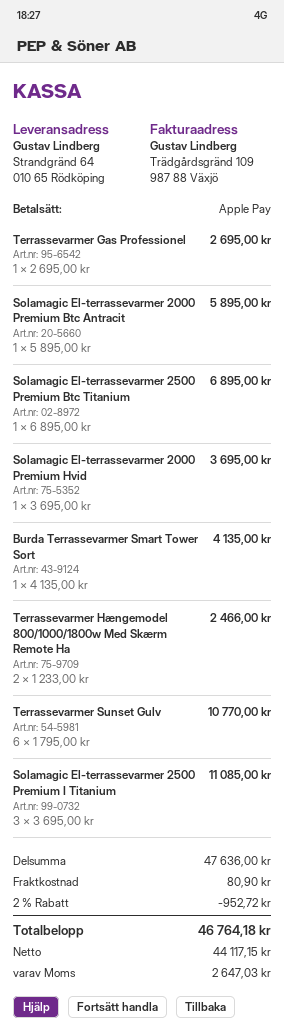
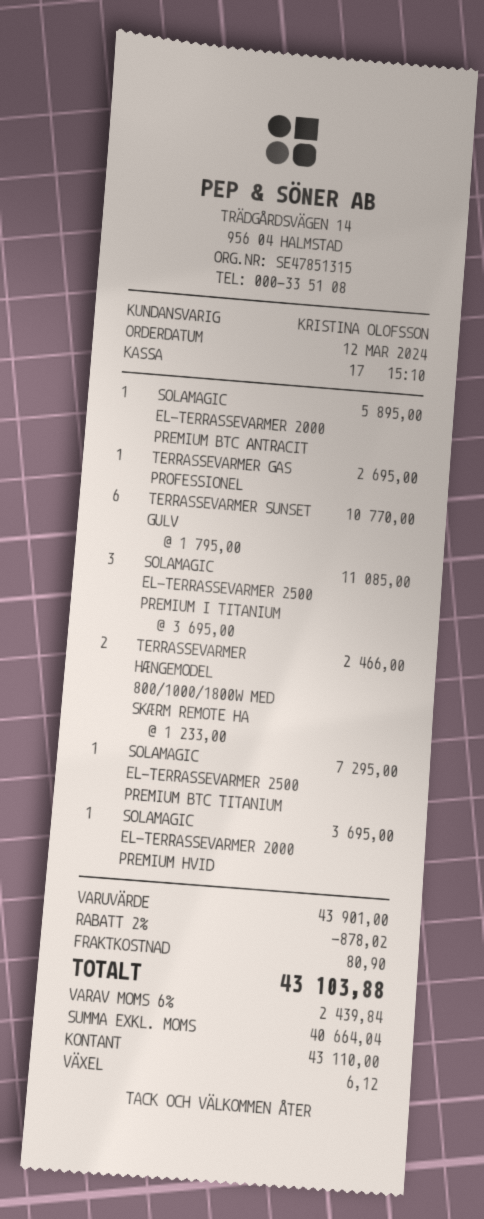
payment method: Apple Pay -> cash
Solamagic El-terrassevarmer 2500 Premium Btc Titanium: 1 x 6895.00 = 6895.00 -> 1 x 7295.00 = 7295.00
Burda Terrassevarmer Smart Tower Sort: 1 x 4135.00 = 4135.00 -> none
subtotal: 47636.00 -> 43901.00
discount: 2% = 952.72 -> 2% = 878.02
net: 44117.15 -> 40664.04
tax: 2647.03 -> 2439.84
total: 46764.18 -> 43103.88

● Task statement:
Retype the data above as given, letting no picture into the copy.

● Answer box:
payment method: Apple Pay -> cash
Solamagic El-terrassevarmer 2500 Premium Btc Titanium: 1 x 6895.00 = 6895.00 -> 1 x 7295.00 = 7295.00
Burda Terrassevarmer Smart Tower Sort: 1 x 4135.00 = 4135.00 -> none
subtotal: 47636.00 -> 43901.00
discount: 2% = 952.72 -> 2% = 878.02
net: 44117.15 -> 40664.04
tax: 2647.03 -> 2439.84
total: 46764.18 -> 43103.88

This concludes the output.